Washington should spend $4.5 billion over 10 years to fund research into the workings of the human brain, an advisory committee to NIH Director Francis S. Collins, M.D., Ph.D., concluded in a report issued today.
The ACD BRAIN Working Group sought to codify how NIH should carry out President Obama’s Brain Research through Advancing Innovative Neurotechnologies (BRAIN) Initiative. The panel concluded that BRAIN will require much more than has been called for to date—$40 million in the current federal fiscal year, which ends September 30, and $100 million proposed by Obama for Fiscal Year 2015.
The working group called for spending $400 million a year for fiscal years 2016–2020, with a focus on technology development and validation, followed by $500 million a year for FY 2020–FY 2025 aimed at applying those technologies in an integrated fashion to make fundamental new discoveries about the brain.
The working group said it assumed the additional spending it recommended for BRAIN will supplement, not supplant, NIH's existing investment in basic, translational, and clinical neuroscience research. The agency has projected it will fund $5.474 billion in FY 2014 and $5.477 billion in FY 2015 for neuroscience studies.
Dr. Collins responded to the advisory panel by saying he accepted the recommendations, which he characterized as “bold and game-changing.”
“How the brain works and gives rise to our mental and intellectual lives will be the most exciting and challenging area of science in the 21st century,” Dr. Collins said in a statement. “As a result of this concerted effort, new technologies will be invented, new industries spawned, and new treatments and even cures discovered for devastating disorders and diseases of the brain and nervous system.”
The working group articulated nine scientific goals for BRAIN:
- Determine the roles of different brain cell types in health and disease by identifying them and providing experimental access to them.
- Generate circuit diagrams that vary in resolution from synapses to the whole brain.
- Develop and apply improved methods for large-scale monitoring of neural activity, with the goal of producing a dynamic picture of the functioning brain.
- Link brain activity to behavior, using precise interventional tools that change neural circuit dynamics.
- Develop new theoretical and data analysis tools to produce conceptual foundations for understanding the biological basis of mental processes.
- Create and support integrated brain research networks to develop new technologies for understanding the human brain and treating its disorders.
- Integrate the new technological and conceptual approaches to discover how dynamic patterns of neural activity are transformed into cognition, emotion, perception, and action in health and disease.
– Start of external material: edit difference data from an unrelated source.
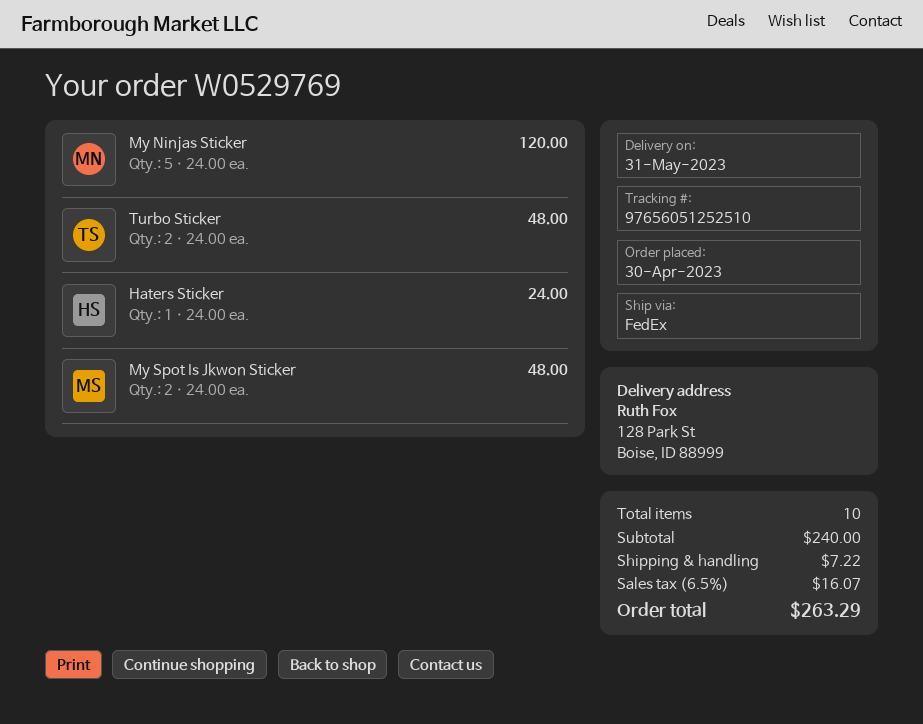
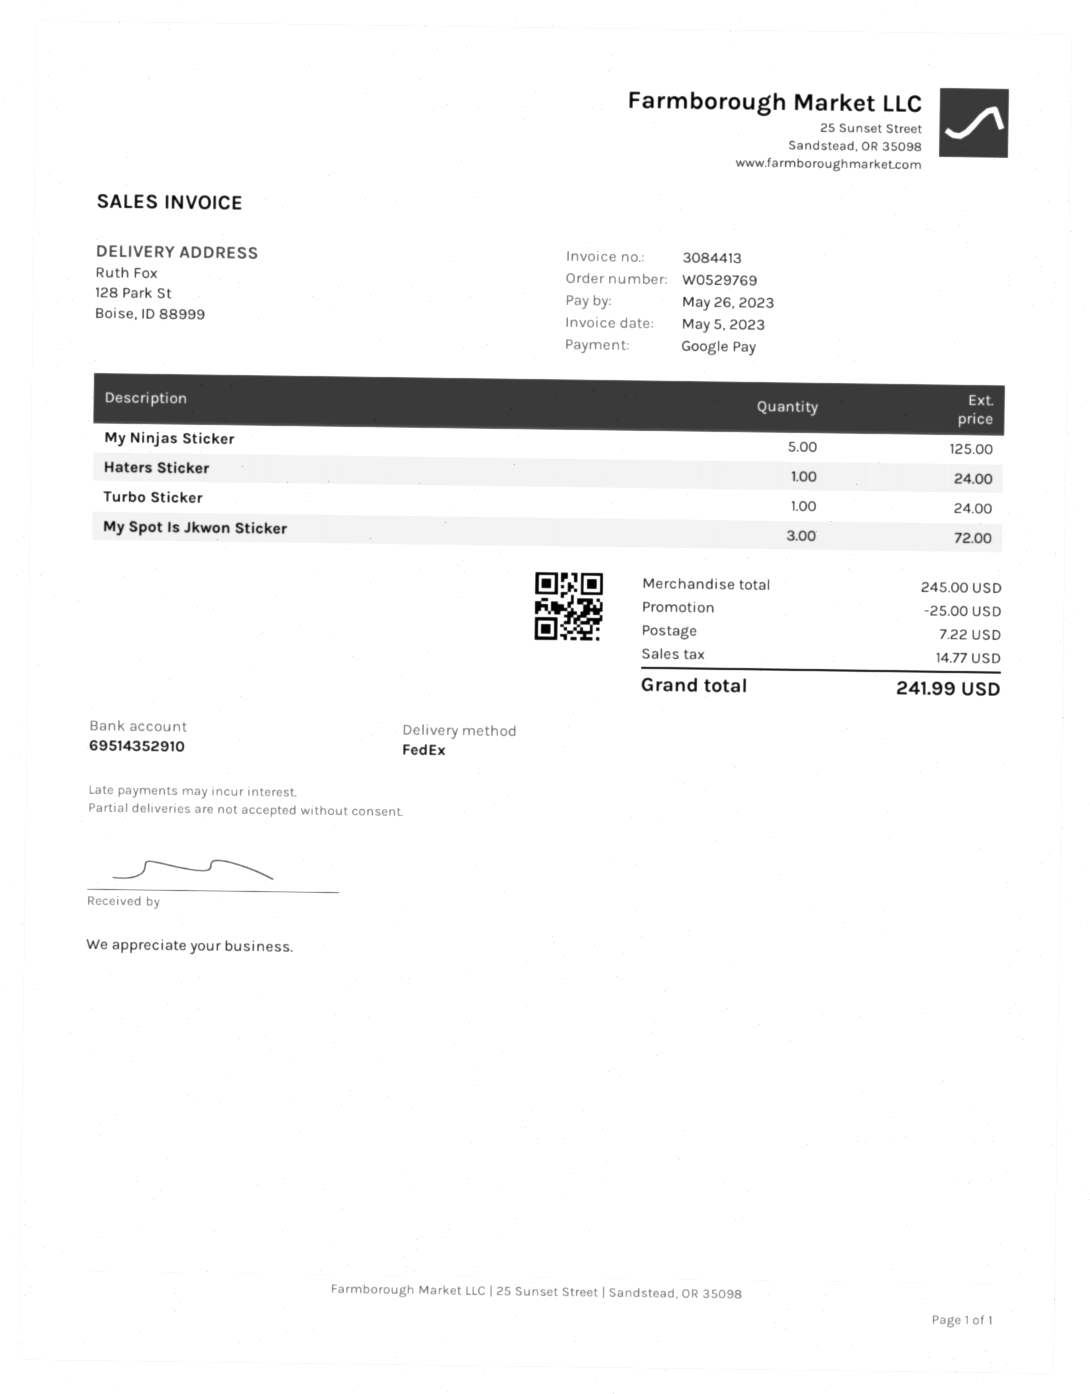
My Ninjas Sticker: 5 for 120.00 -> 5 for 125.00
Turbo Sticker: 2 for 48.00 -> 1 for 24.00
My Spot Is Jkwon Sticker: 2 for 48.00 -> 3 for 72.00
subtotal: 240.00 -> 245.00
discount: none -> 25.00
tax: 16.07 -> 14.77
total: 263.29 -> 241.99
To achieve these scientific goals, the report articulated seven core principles:
Pursue human studies and nonhuman models in parallel; cross boundaries in interdisciplinary collaborations; integrate spatial and temporal scales; establish platforms for preserving and sharing data; validate and disseminate technology; create mechanisms to ensure accountability to NIH, taxpayers, and neuroscientists; and consider ethical implications of neuroscience research.
The Presidential Commission for the Study of Bioethical Issues urged neuroscientists to integrate ethics into their research in a report issued May 14. That panel also urged investigators to evaluate existing and innovative approaches to ethics integration, integrate ethics and science through education at all levels, and explicitly include ethical perspectives on advisory and review bodies.
Launched last year, BRAIN has the ambitious goal of revolutionizing what science knows about the human brain to improve prevention, diagnosis, and treatment of numerous disorders whose treatment to date has proven frustrating.
These include addiction, Alzheimer’s disease, autism, chronic pain, dementia, depression, epilepsy, multiple sclerosis, Parkinson’s disease, schizophrenia, stroke, and traumatic brain injury.